▶ _Exercise directions_
Images excepted, the data below must be repeated exactly.

-- Supplied material follows --

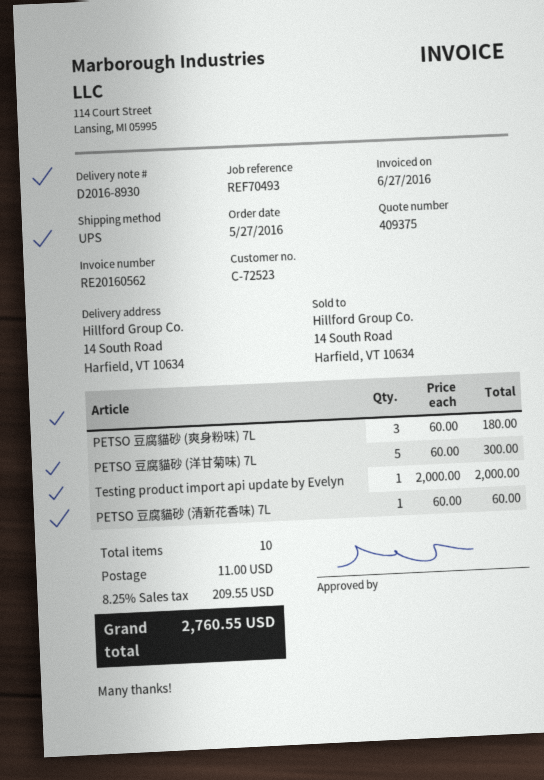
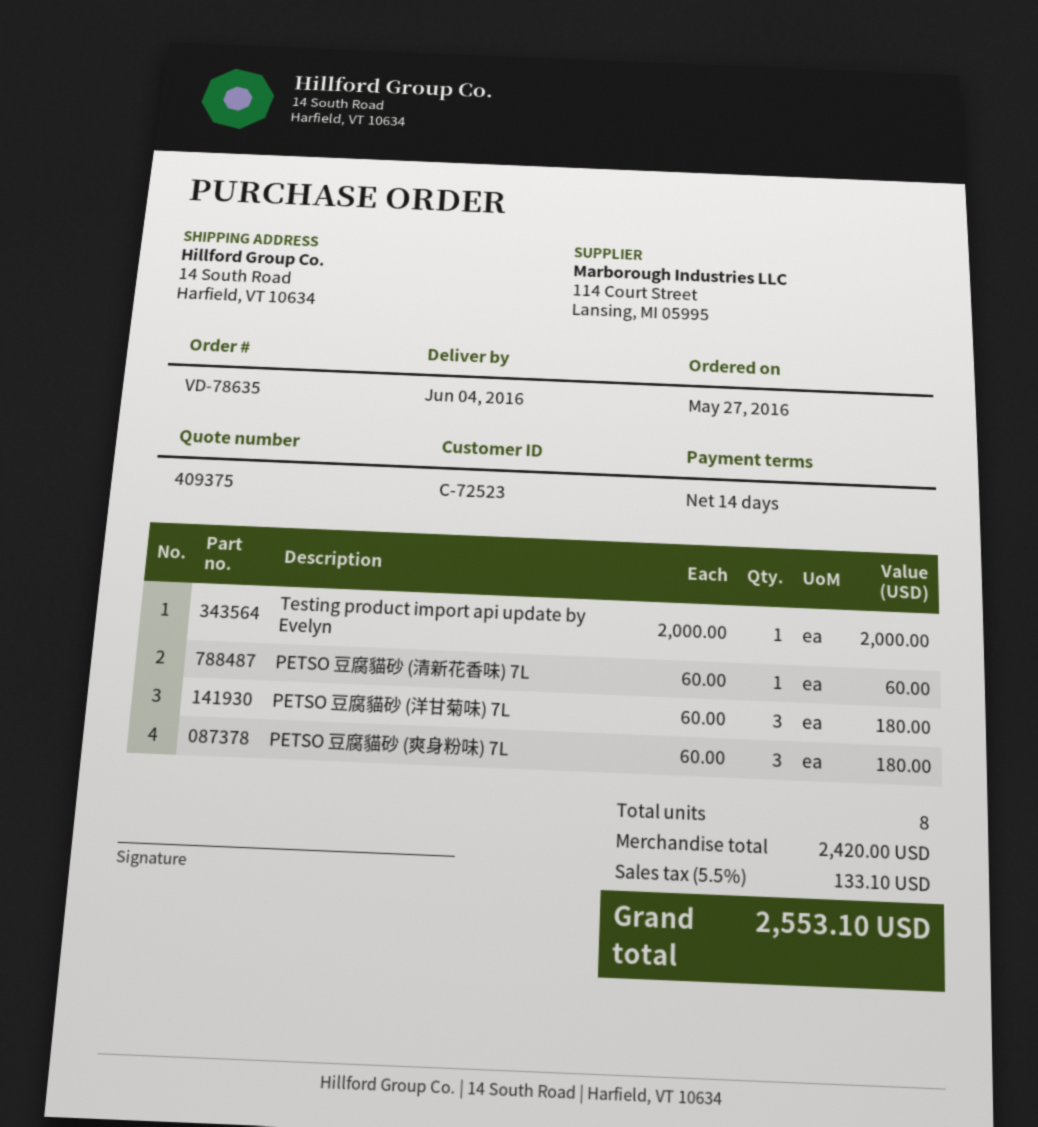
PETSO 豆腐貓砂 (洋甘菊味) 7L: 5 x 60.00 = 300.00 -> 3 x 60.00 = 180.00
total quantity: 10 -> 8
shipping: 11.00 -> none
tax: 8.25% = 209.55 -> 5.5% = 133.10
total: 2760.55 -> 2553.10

-- Supplied material concluded --

▶ _Expected answer_
PETSO 豆腐貓砂 (洋甘菊味) 7L: 5 x 60.00 = 300.00 -> 3 x 60.00 = 180.00
total quantity: 10 -> 8
shipping: 11.00 -> none
tax: 8.25% = 209.55 -> 5.5% = 133.10
total: 2760.55 -> 2553.10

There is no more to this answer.